BRAWLEY WASH WATERSHED PLAN
Brawley Wash runs along the northwestern side of the Catalina Mountains, stretching from the foothills of Avra Valley along a meandering southeasterly trajectory towards Marana before turning south past the Picture Rock and continuing south towards the small town of Three Points along State Route 86. Brawley Wash is shallow and wide with numerous unnamed washes that feed into it. The wash is therefore prone to flood its banks and as population growth in Avra Valley and Marana have increased, so too have instances of property damage. Pima County is working on an 'Environmental Assessment' to develop, "a long-term plan to reduce flooding and erosion," with a "strong environmental resource focus."

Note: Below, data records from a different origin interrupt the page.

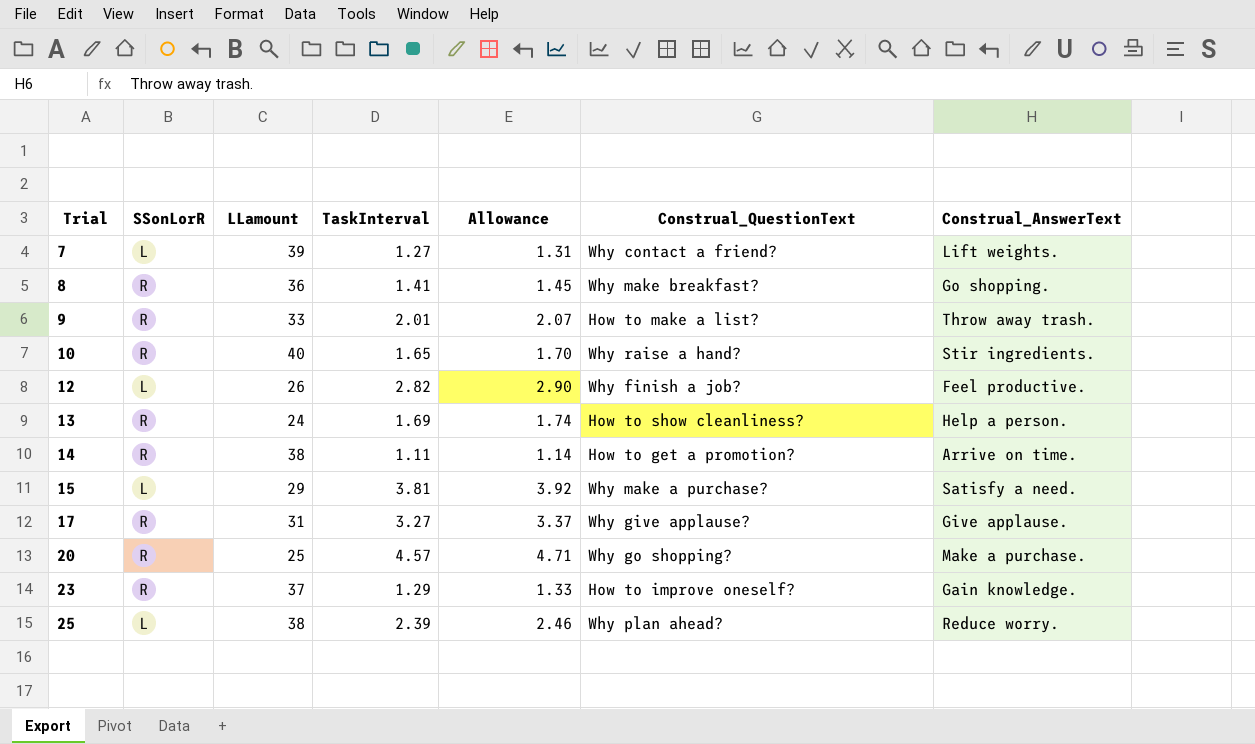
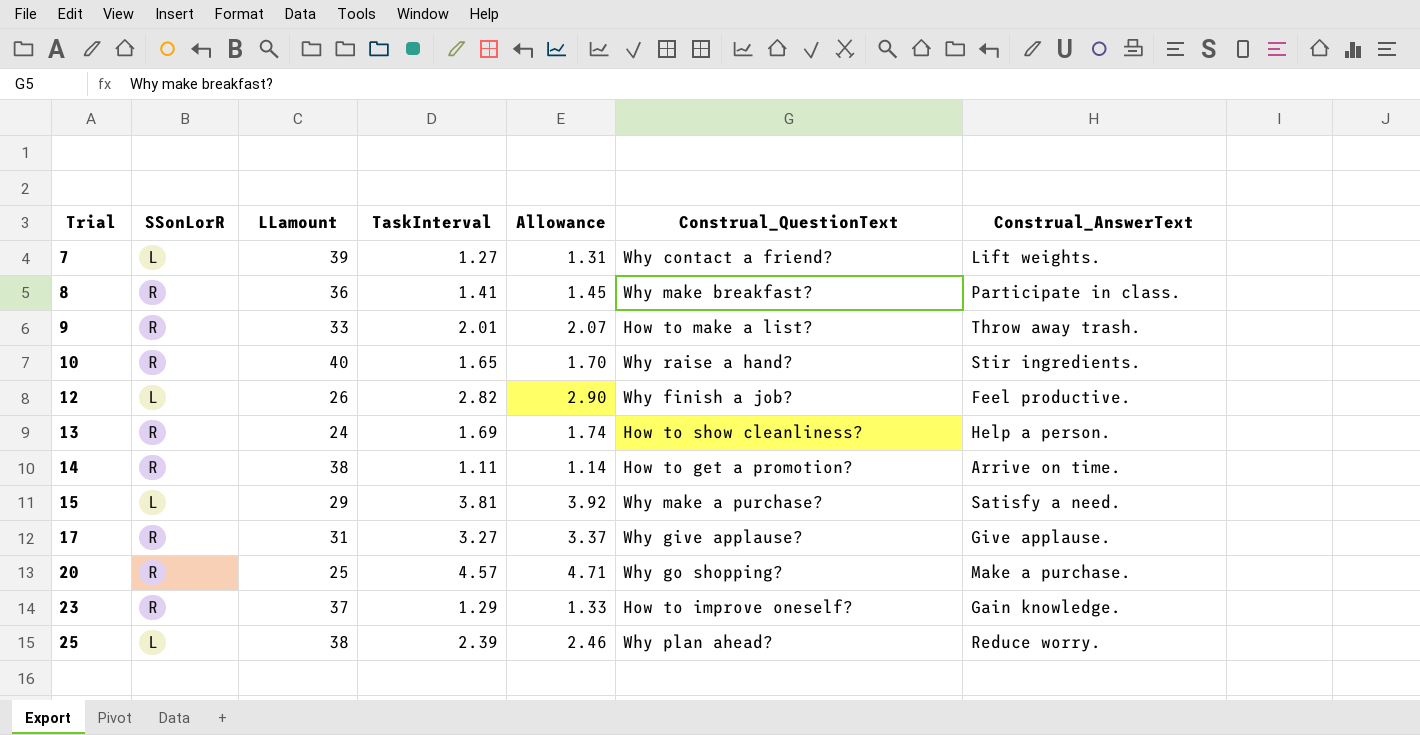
8 | Construal_AnswerText: Go shopping. -> Participate in class.

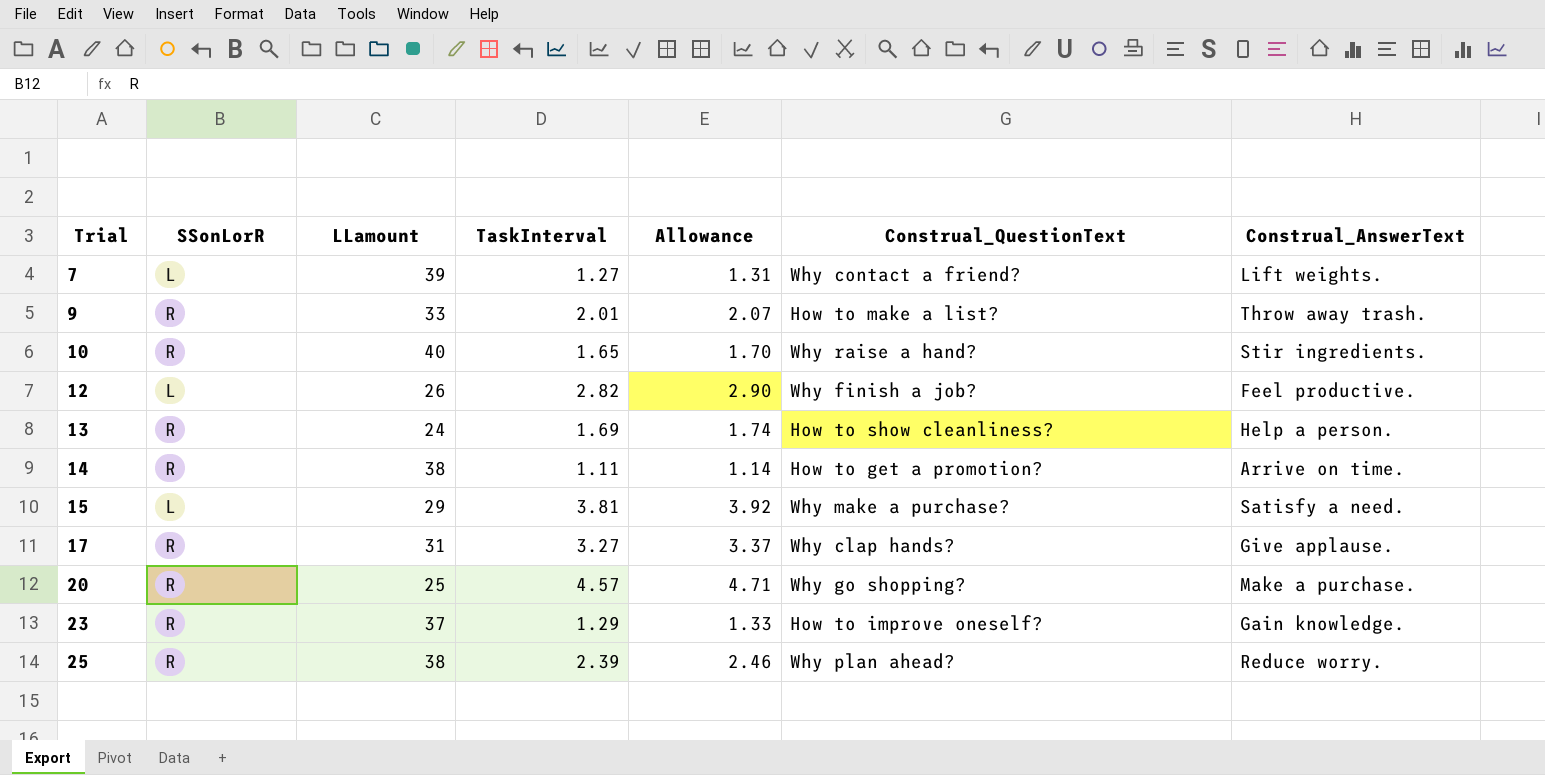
row 8: R | 36 | 1.41 | 1.45 | Why make breakfast? | Participate in class. -> none
17 | Construal_QuestionText: Why give applause? -> Why clap hands?
25 | SSonLorR: L -> R

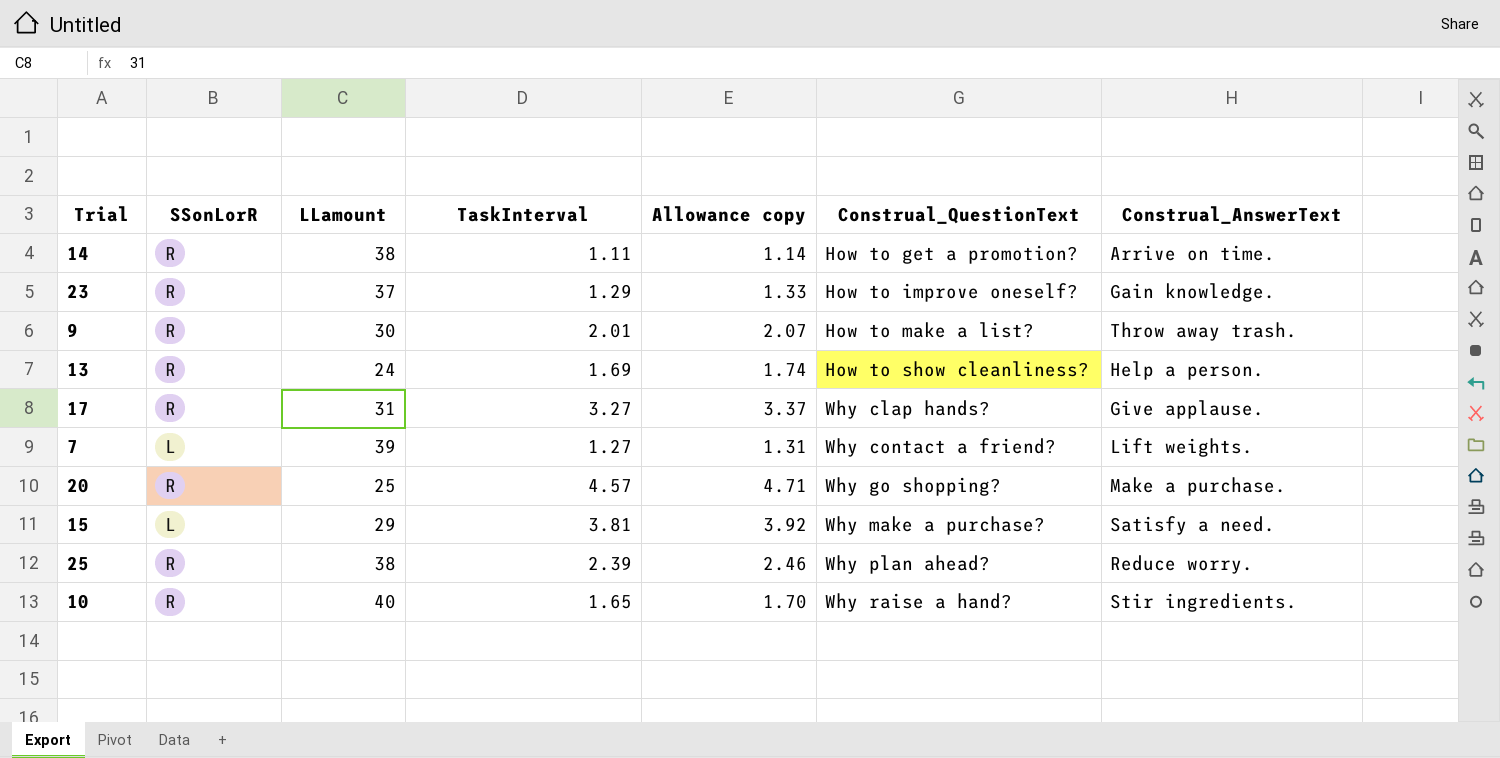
row order: Trial ascending -> Construal_QuestionText ascending
column name: Allowance -> Allowance copy
row 12: L | 26 | 2.82 | 2.90 | Why finish a job? | Feel productive. -> none
9 | LLamount: 33 -> 30

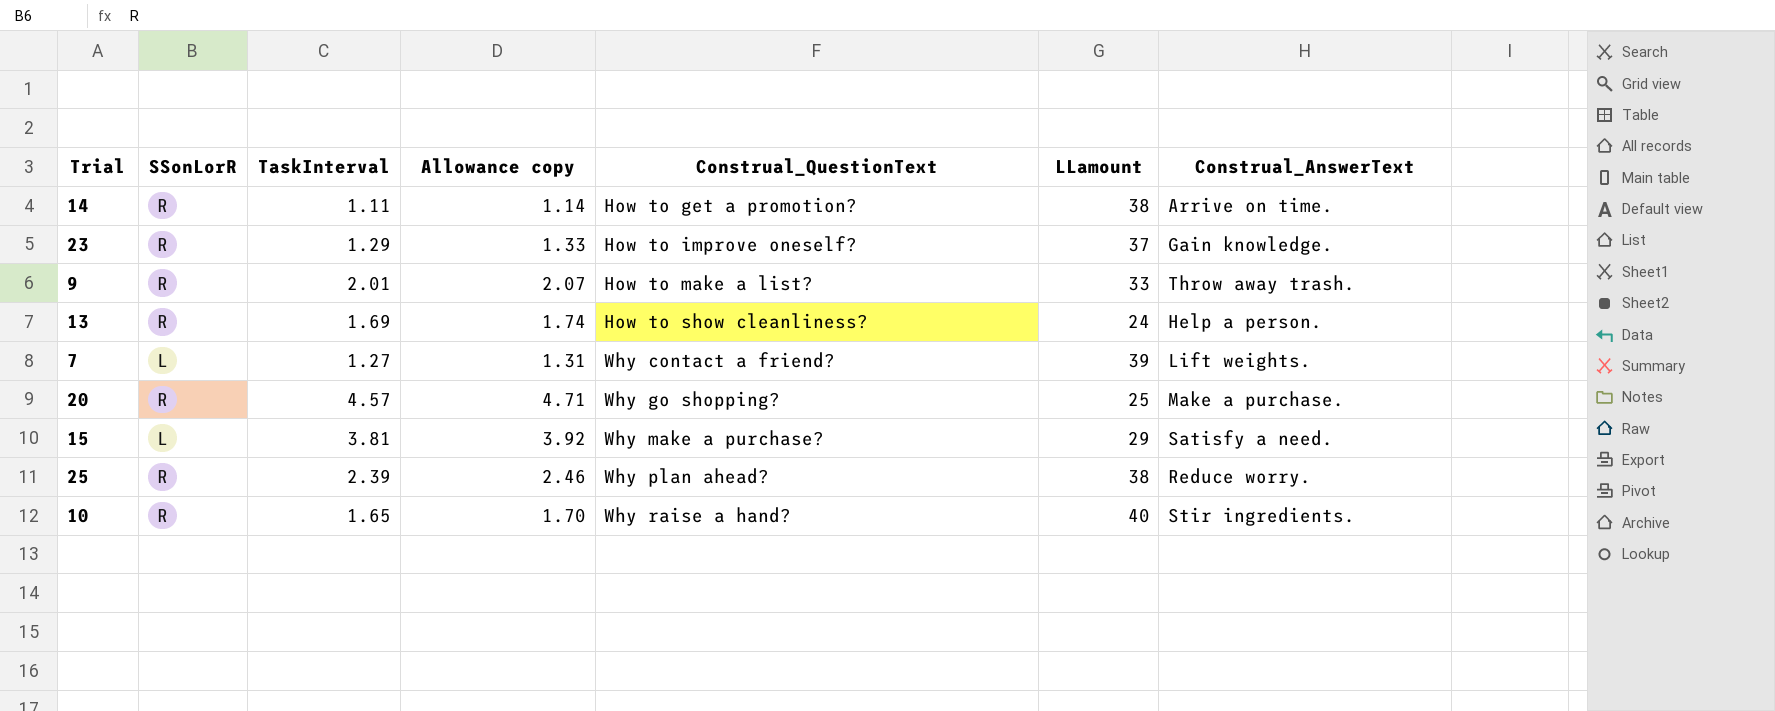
column LLamount | position: 3 -> 6
row 17: R | 31 | 3.27 | 3.37 | Why clap hands? | Give applause. -> none
9 | LLamount: 30 -> 33

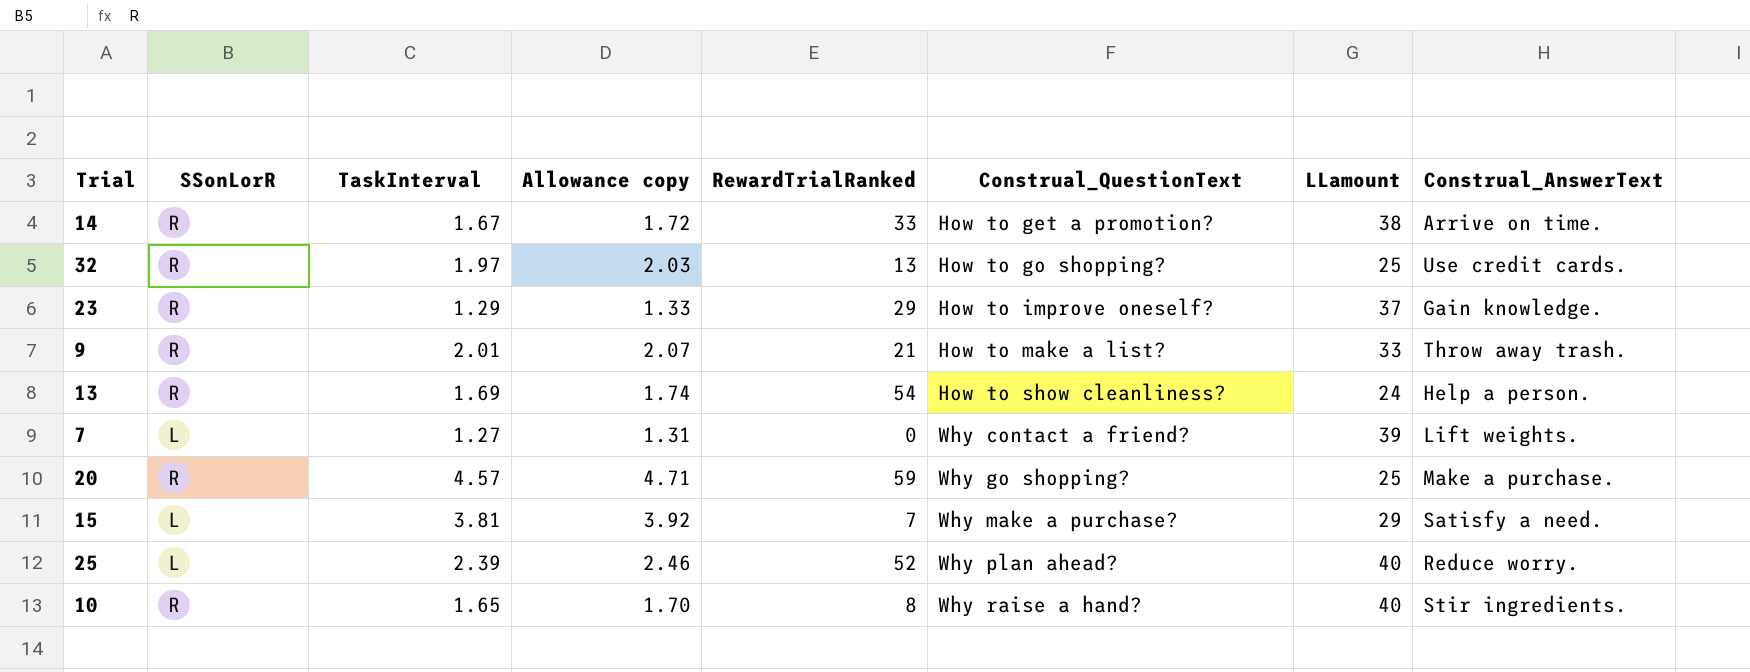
column RewardTrialRanked | position: none -> 5
14 | TaskInterval: 1.11 -> 1.67
14 | Allowance copy: 1.14 -> 1.72
row 32: none -> R | 1.97 | 2.03 | 13 | How to go shopping? | 25 | Use credit cards.
25 | SSonLorR: R -> L
25 | LLamount: 38 -> 40

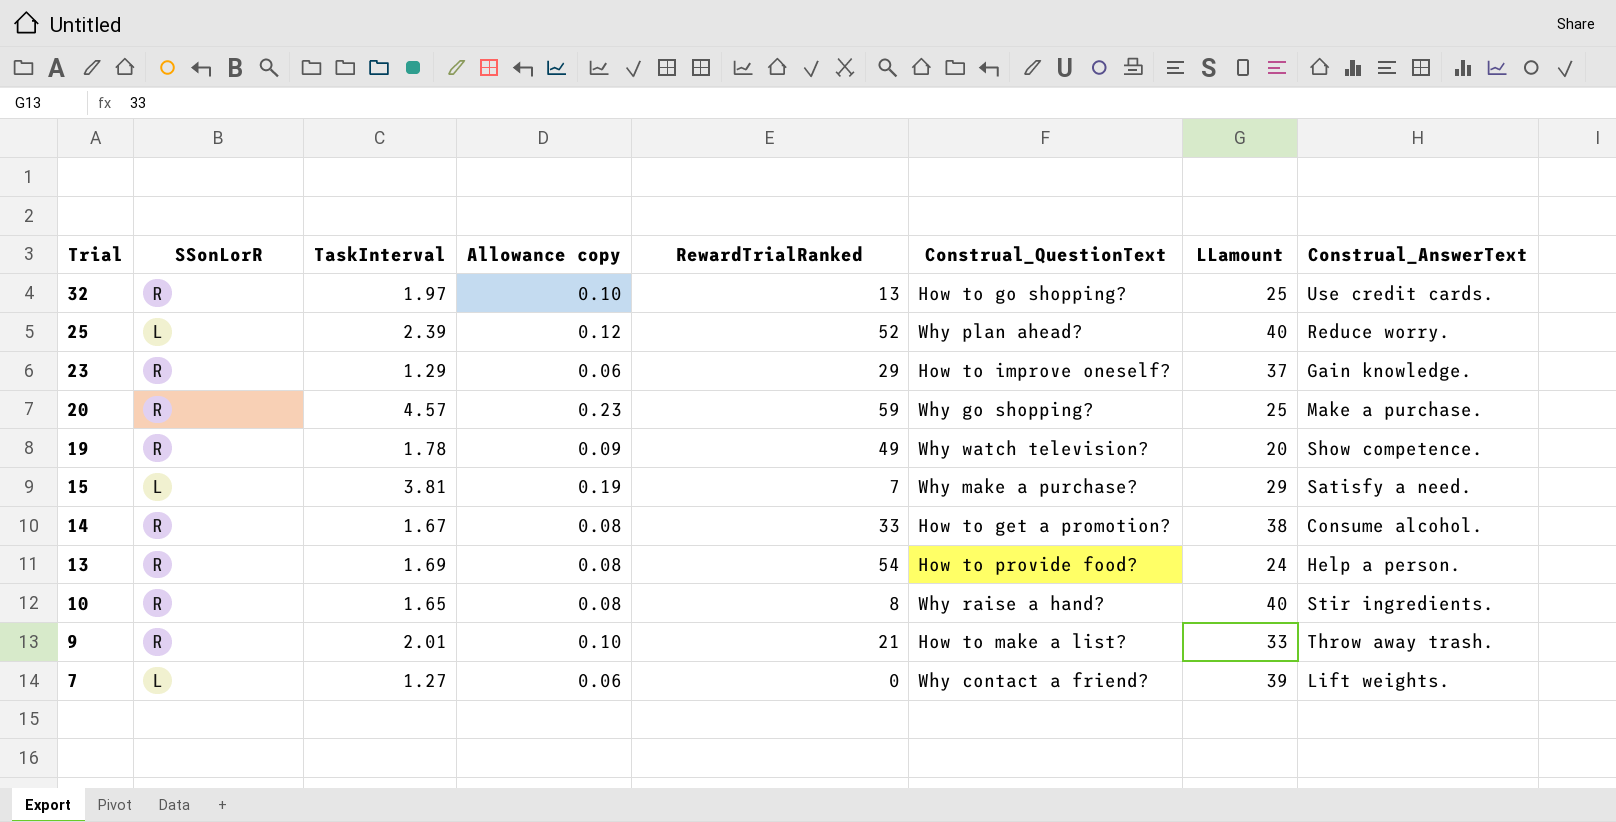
row order: Construal_QuestionText ascending -> Trial descending
column Allowance copy | formula: [TaskInterval] * 1.03 -> [TaskInterval] * 0.05
row 19: none -> R | 1.78 | 0.09 | 49 | Why watch television? | 20 | Show competence.
14 | Construal_AnswerText: Arrive on time. -> Consume alcohol.
13 | Construal_QuestionText: How to show cleanliness? -> How to provide food?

Pima County has a number of evaluation areas including:
Source: https://webcms.pima.gov/cms. Accessed 04/10/2022
A more modest plan to mitigate invasive grasses and restore the watershed of Esperero Canyon is being undertaken by the Tucson Audubon Society. Volunteers visit the site and remove Buffelgrass and invasive Fountain Grass. However, the group has limited access as the site is located within a gated private community.
WHY PIMA WASH?
Pima Wash runs through several luxury home neighborhoods in the Catalina Foothills, then crosses Ina Road and Orange Grove Road and follows Oracle Road southwards to the Rillito River. Before connecting with the Rillito, it crosses from northeast to southwest near the intersection of River Road and Oracle Road. Between Rudasill Road to the north, and River Road, there is relatively little urban development. This site provides an opportunity to explore new watershed management techniques that include public involvement, while restoring a natural watershed. The goal is to bring some of the lessons learned from the Rillito bike path project to bear on a broad-scale watershed management project so we can capture some of the precious water that is otherwise being shunted from our roads and backyards.